Es probable entonces que haya sido el patriarca encargado de poner en las venas de cada descendiente la huella indeleble de sus nostalgias primitivas, la fuerza avasalladora del renacimiento europeo y esa intrigante rebeldía del guerrero que a costa de su propia vida promueve hasta la última gota de sangre el cumplimiento de sus sueños. Sin embargo, contrario a los designios de la estirpe del coronel Aureliano Buendía, en Cien años de Soledad, las generaciones suscritas a la descomunal tribu de Atanasio, condenadas a predicar por el mundo los indescifrables encantos y misterios de la música provinciana, sí tendrán una segunda oportunidad sobre la tierra.
Guardando las proporciones, y sin ánimo de desvirtuar otras proverbiales figuras del clan, el testamento musical podría quedar en manos del infante Emilio Montero, un inquieto y versátil instrumentista y cantor que, llevando una partitura por alma, concibe sonidos y armonías tan inverosímiles, como venidos de otro planeta.

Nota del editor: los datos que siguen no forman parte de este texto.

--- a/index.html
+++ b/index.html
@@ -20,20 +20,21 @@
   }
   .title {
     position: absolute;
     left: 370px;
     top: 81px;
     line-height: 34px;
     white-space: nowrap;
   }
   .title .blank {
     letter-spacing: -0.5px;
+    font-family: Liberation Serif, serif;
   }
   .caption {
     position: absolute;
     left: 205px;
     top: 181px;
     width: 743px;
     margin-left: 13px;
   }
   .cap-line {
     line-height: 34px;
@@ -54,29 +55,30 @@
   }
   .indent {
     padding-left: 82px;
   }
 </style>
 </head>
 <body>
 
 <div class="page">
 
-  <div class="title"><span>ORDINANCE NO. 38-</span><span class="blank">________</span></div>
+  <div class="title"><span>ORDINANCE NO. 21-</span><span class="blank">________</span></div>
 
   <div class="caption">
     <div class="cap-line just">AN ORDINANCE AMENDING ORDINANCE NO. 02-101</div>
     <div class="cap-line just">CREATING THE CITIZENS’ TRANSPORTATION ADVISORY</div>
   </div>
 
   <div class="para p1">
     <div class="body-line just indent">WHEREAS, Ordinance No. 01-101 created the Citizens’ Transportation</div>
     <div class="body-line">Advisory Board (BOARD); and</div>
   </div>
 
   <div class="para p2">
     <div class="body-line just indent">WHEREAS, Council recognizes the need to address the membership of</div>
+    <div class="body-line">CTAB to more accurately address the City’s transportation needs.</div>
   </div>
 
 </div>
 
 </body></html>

A pesar de que su madre, Shely Marín Corrales, es también poseedora de una inmensa vocación heredada de su padre, ha debido resignar sus convicciones al imparable galope artístico de su hijo que, entre otros medios publicitarios, impulsa mediante su página de Instagram denominada Emilio Montero Music. Con absoluta franqueza confiesa para estas líneas que, alguna vez, en función de perfilar su carrera, solicitó asistencia promocional a su primo hermano Silvestre Dangond. Pero entonces, el cantor de la novena batalla, con su incontrovertible expresión de experto e irreductible visionario en el comercio de la música, le replicó de manera inflexiva y rotunda: “No, prima, aquí el de la estrella es Emilio”
Mientras tanto, en algún recodo de su estancia, una imparable promesa musical, escribe la historia sin saberlo. Allí, en una suerte de escueto e idealizado estudio de grabación, comienza cada día el vehemente espectáculo de una estrella que canta y ríe, ante los ensordecedores aplausos de un público invisible. Se perciben ruidos de platillo y tambor, piano, ukelele y bajo eléctrico.
La vieja fotografía de un trovero colgada en la pared vigila las inquietudes del nieto pródigo, un alma viajera que escapa por la ventana lleva hasta el cielo un suspiro de girasoles y hasta las errantes palomas del sueño posan jadeantes sobre el balcón, quizás custodiando el legado del más avezado y noble heredero de la estirpe de Atanasio Corrales.